Derzeit werden Wirksamkeit und Verträglichkeit von Daratumumab in Kombination mit Lenalidomid und Dexamethason in den beiden Phase-III-Studien POLLUX bei rezidivierten/refraktären Patienten und MAIA bei neu diagnostizierten Patienten untersucht.
Quellen
Prof. Dr. Igor Blau, Berlin, Priv.-Doz. Dr. Markus Munder, Mainz, Satellitensymposium „Myelomtherapie – Bewährtes bleibt, Neues kommt“, veranstaltet von Janssen-Cilag GmbH beim 32. Deutschen Krebskongress, Berlin, 25. Februar 2016.
Literatur
1. Dimopoulos MA, et al. Eloquent-2 update: a phase 3, randomized, open-label study of elotuzumab in combination with lenalidomide/dexamethasone in patients with relapsed/refractory multiple myeloma – 3-year safety and efficacy follow-up ASH-Kongress 2015, Abstract #28.

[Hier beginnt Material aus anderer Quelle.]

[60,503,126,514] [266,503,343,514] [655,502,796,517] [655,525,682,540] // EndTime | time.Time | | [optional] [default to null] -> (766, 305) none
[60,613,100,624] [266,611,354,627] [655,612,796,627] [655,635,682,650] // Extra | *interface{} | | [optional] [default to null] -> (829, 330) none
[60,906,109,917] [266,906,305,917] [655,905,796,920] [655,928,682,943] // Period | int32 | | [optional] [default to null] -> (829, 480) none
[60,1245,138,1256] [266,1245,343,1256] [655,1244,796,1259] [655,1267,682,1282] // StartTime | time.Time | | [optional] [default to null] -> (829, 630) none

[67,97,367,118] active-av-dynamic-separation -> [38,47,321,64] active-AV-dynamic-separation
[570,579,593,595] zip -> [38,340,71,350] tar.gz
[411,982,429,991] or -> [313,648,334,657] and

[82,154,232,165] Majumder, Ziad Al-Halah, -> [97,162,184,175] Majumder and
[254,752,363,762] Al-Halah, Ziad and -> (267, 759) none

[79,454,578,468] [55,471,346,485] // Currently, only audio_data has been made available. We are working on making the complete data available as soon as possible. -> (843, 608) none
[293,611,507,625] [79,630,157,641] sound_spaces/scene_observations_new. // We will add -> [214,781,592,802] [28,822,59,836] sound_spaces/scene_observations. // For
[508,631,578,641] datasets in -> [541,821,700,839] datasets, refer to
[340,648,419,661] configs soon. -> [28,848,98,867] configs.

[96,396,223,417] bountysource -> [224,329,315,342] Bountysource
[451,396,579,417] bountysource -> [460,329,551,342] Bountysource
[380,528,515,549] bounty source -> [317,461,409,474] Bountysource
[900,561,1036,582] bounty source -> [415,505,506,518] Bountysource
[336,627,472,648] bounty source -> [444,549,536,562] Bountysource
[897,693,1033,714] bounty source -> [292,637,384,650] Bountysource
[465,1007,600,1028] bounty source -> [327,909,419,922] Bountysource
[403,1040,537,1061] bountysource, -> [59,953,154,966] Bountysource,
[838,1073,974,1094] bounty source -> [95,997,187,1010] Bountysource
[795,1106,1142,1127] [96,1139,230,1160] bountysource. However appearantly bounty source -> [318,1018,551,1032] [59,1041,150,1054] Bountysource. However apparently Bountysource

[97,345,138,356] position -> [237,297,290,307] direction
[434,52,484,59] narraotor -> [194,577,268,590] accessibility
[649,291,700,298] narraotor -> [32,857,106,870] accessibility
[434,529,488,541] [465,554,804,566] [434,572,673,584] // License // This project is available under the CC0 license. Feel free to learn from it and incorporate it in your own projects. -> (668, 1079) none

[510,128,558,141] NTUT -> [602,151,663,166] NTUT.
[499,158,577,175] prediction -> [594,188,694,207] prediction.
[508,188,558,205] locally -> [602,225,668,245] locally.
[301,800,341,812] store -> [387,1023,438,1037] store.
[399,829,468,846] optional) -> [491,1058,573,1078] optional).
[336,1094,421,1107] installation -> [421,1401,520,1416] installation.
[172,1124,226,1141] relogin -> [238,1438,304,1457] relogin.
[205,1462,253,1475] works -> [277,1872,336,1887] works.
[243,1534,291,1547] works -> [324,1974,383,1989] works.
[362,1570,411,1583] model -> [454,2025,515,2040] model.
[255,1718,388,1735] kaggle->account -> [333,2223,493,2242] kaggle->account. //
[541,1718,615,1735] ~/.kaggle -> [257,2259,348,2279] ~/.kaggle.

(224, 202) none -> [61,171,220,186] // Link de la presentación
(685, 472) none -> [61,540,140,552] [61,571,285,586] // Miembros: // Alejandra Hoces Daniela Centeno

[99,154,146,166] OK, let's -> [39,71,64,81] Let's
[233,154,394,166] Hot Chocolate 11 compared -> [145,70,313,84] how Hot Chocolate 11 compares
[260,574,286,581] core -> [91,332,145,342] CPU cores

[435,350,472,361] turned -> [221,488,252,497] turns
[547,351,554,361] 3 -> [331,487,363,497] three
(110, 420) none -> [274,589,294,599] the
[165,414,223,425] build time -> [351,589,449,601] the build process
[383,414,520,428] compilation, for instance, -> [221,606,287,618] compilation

2. Lonial S, et al. Elotuzumab therapy for relapsed or refractory multiple myeloma. N Engl J Med 2015;373:621–31.
3. Plesner T, et al. Daratumumab in combination with lenalidomide and dexamethasone in patients with relapsed or relapsed and refractory multiple myeloma: updated results of a phase 1/2 study. ASH-Kongress 2015; Abstract #507.
4. Usmani S, et al. Clinical efficacy of daratumumab monotherapy in patients with heavily pretreated relapsed or refractory multiple myeloma. ASH-Kongress 2015, Abstract #29.